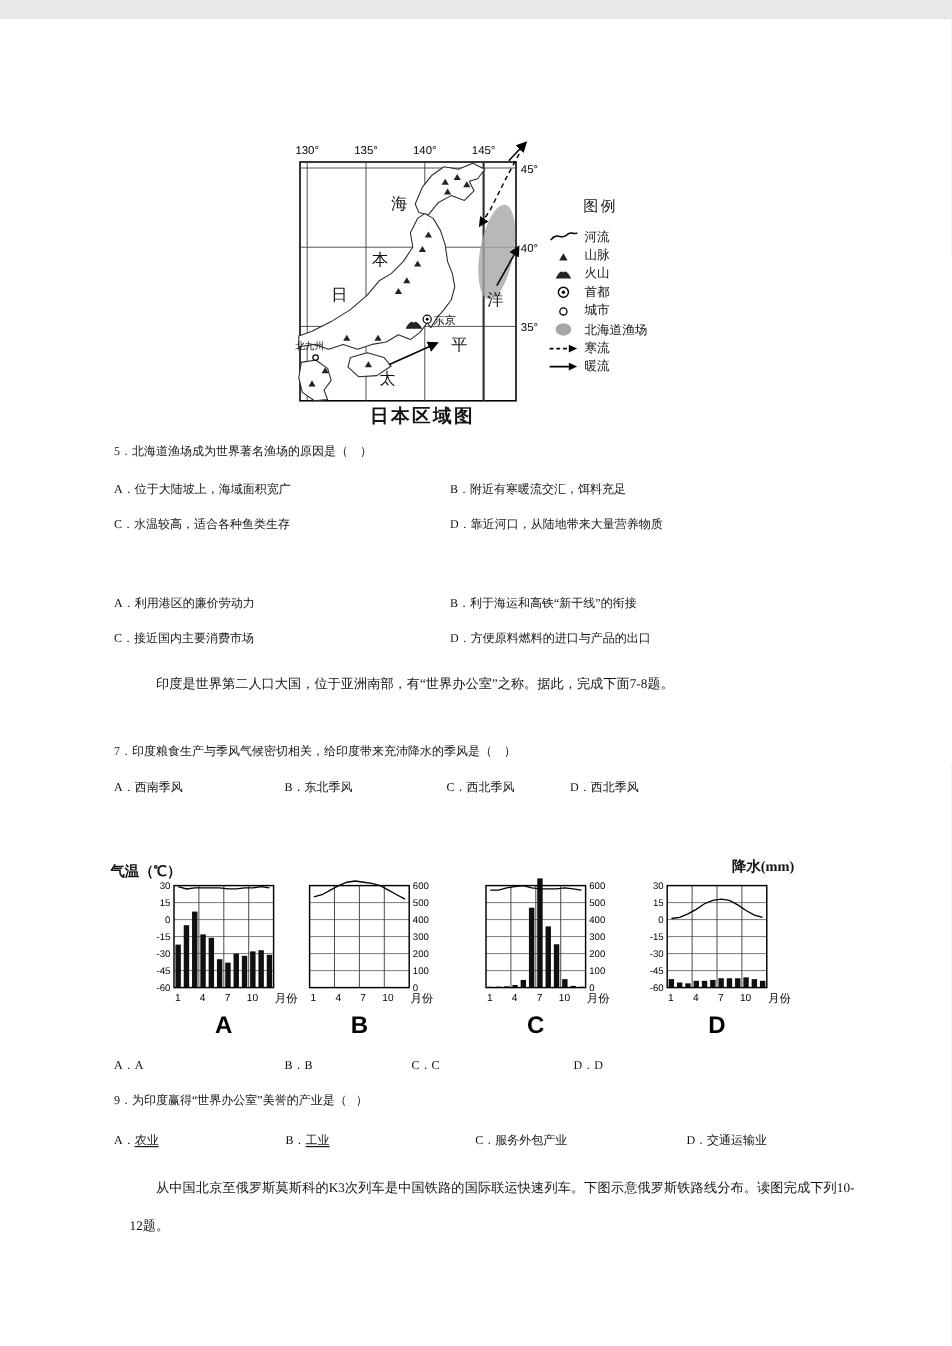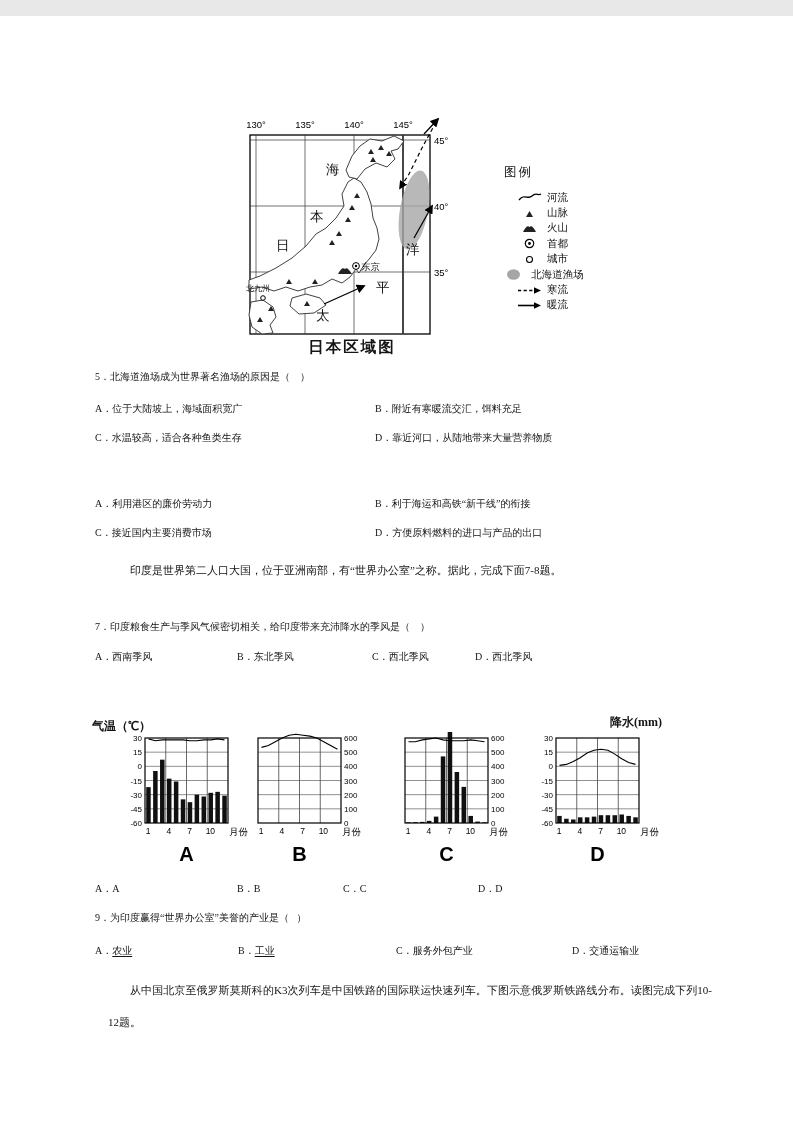--- a/index.html
+++ b/index.html
@@ -4,23 +4,23 @@
 <style>
   html,body{margin:0;padding:0;background:#e8e8e8;}
   .page{position:relative;width:793px;height:1122px;background:#ffffff;margin:16px auto;
         font-family:"Liberation Serif",serif;color:#141414;overflow:hidden;}
   .line{position:absolute;left:95px;width:640px;font-size:10px;white-space:pre;line-height:20px;}
   .opt{position:absolute;top:0;white-space:pre;text-align:right;}
   .para{position:absolute;left:108px;width:604px;font-size:11px;text-align:justify;text-indent:2em;}
   .u{text-decoration:underline;text-underline-offset:2px;}
   .map-caption{position:absolute;left:246px;width:212px;text-align:center;font-weight:bold;
                font-size:15.5px;letter-spacing:2px;}
-  .legend-box{position:absolute;left:474px;top:148px;width:136px;}
+  .legend-box{position:absolute;left:456px;top:148px;width:136px;}
   .legend-title{font-size:12.5px;margin-left:30px;margin-bottom:9px;letter-spacing:2px;}
-  .legend-row{display:flex;align-items:center;height:15.4px;justify-content:center;}
+  .legend-row{display:flex;align-items:center;height:15.4px;}
   .legend-row svg{flex:0 0 27px;margin-right:4px;}
   .legend-label{font-size:10.5px;white-space:nowrap;}
   .axis-title{position:absolute;font-size:12px;font-weight:bold;white-space:pre;}
   svg text{font-family:"Liberation Sans",sans-serif;}
   .cjk{font-family:"Liberation Serif",serif;}
 </style>
 </head>
 <body>
 
 <div class="page">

> _ASSIGNMENT_
For every line of the records with the string "absolute", add one to a tally; give the final tally alone.

> _TASK OUTPUT_
7